Among the entries below, find the line with "Liberation Sans, sans-serif", then quote it and each following line up to and including the line with "gap: none ->", and nothing else.

* GIVEN RECORDS
○ ○ ○ ○

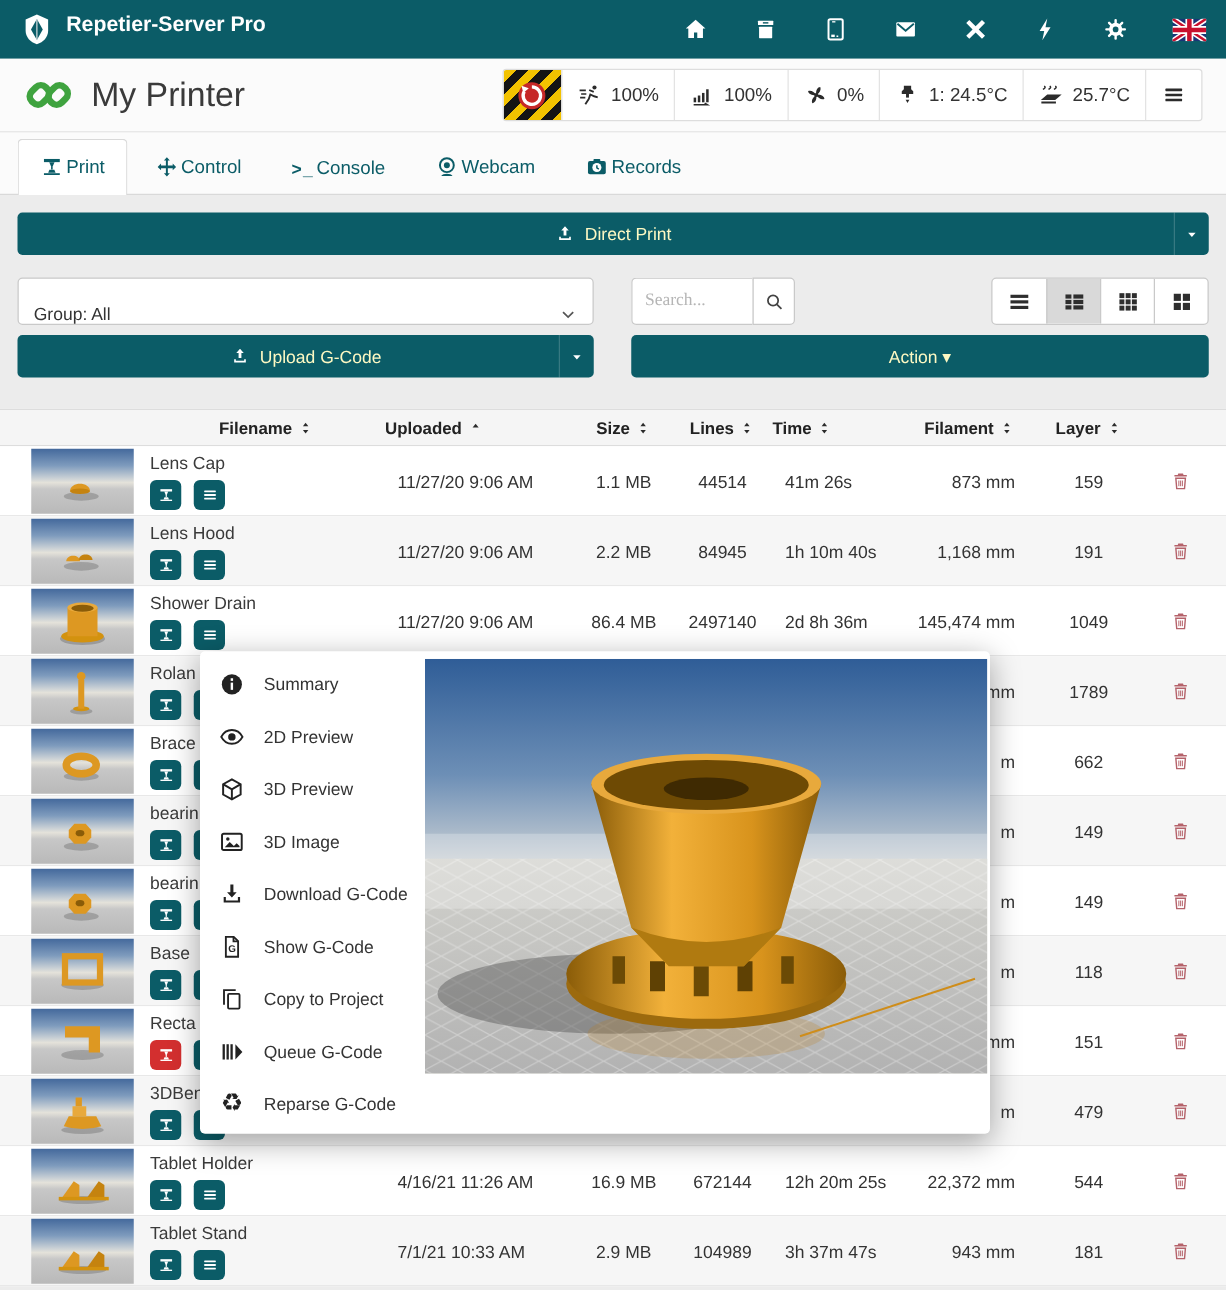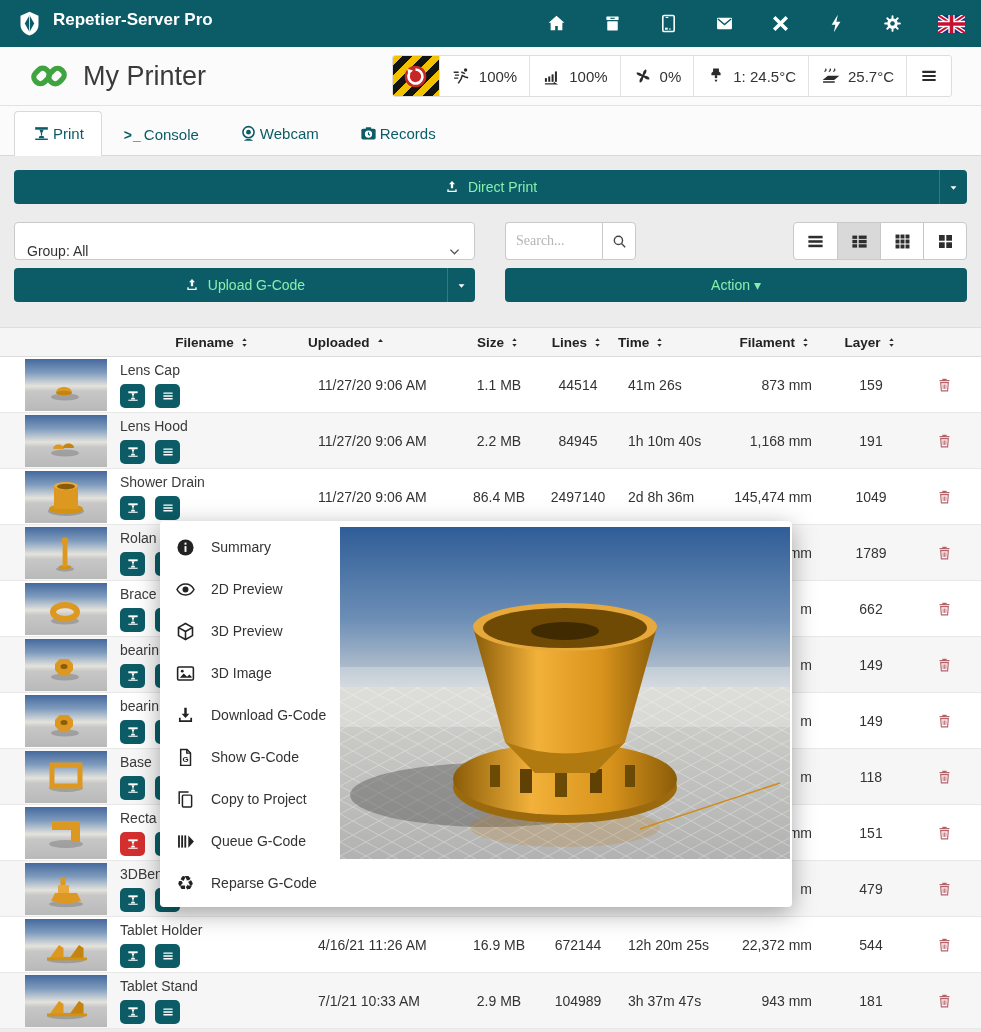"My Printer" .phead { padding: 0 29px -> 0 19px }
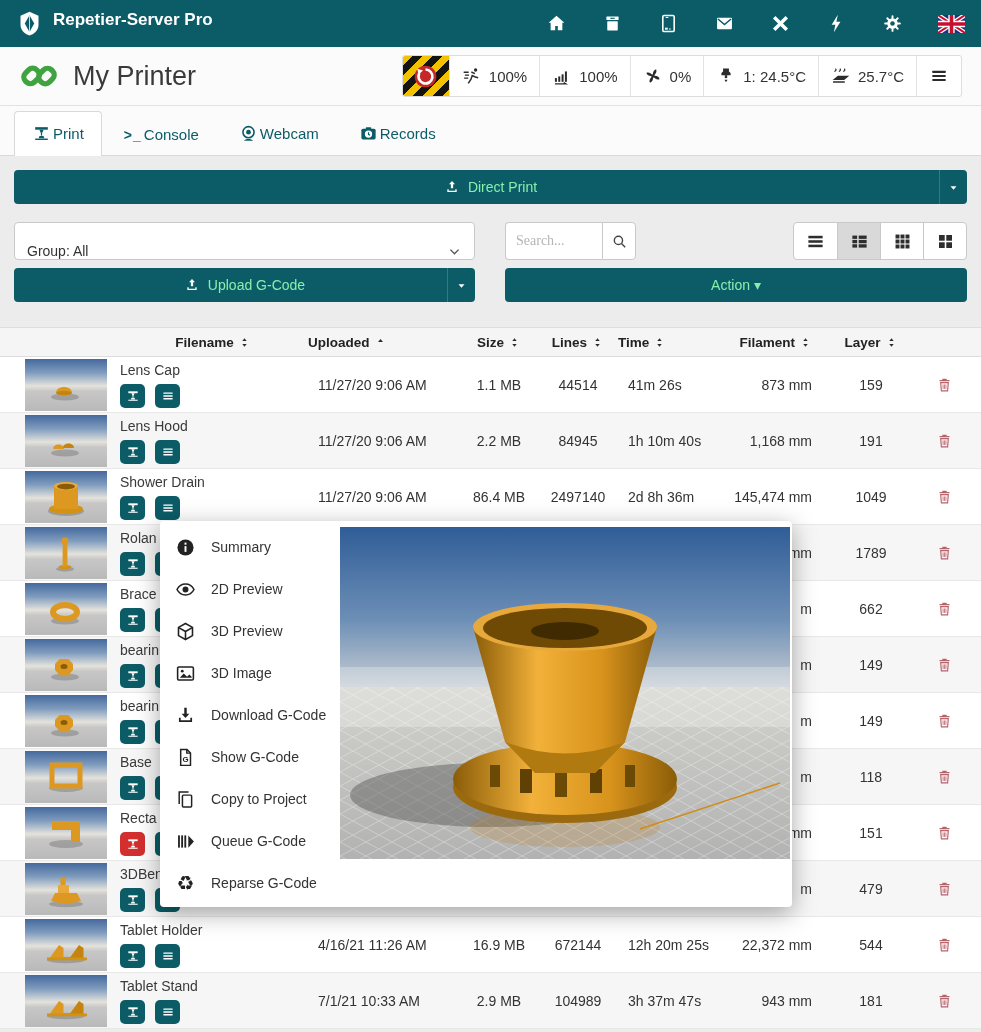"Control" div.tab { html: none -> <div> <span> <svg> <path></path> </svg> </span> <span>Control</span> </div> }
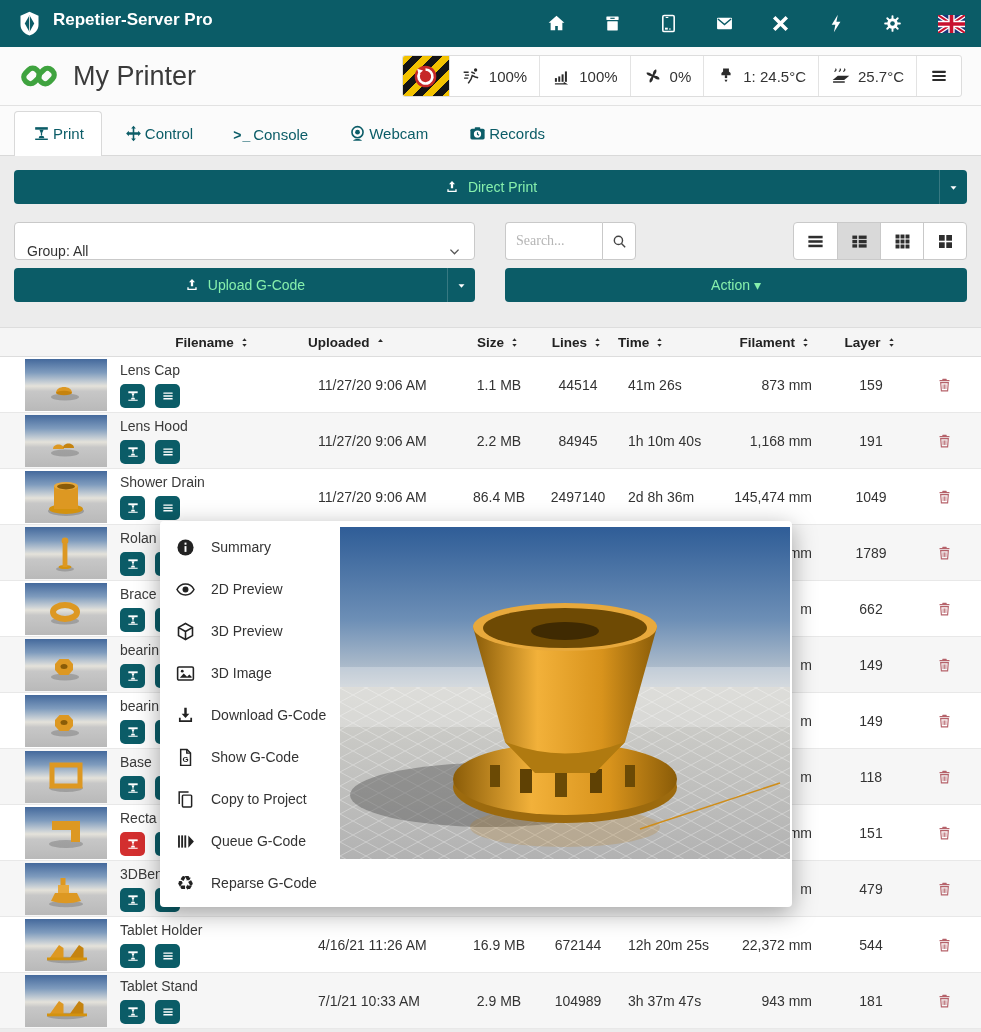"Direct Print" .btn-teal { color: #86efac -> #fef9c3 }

○ ○ ○ ○

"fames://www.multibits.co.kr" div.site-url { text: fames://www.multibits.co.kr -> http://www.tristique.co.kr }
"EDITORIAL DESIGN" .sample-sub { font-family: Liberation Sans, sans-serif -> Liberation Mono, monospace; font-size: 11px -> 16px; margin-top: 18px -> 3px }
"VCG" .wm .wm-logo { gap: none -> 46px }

○ ○ ○ ○

* WRITTEN SOLUTION
"EDITORIAL DESIGN" .sample-sub { font-family: Liberation Sans, sans-serif -> Liberation Mono, monospace; font-size: 11px -> 16px; margin-top: 18px -> 3px }
"VCG" .wm .wm-logo { gap: none -> 46px }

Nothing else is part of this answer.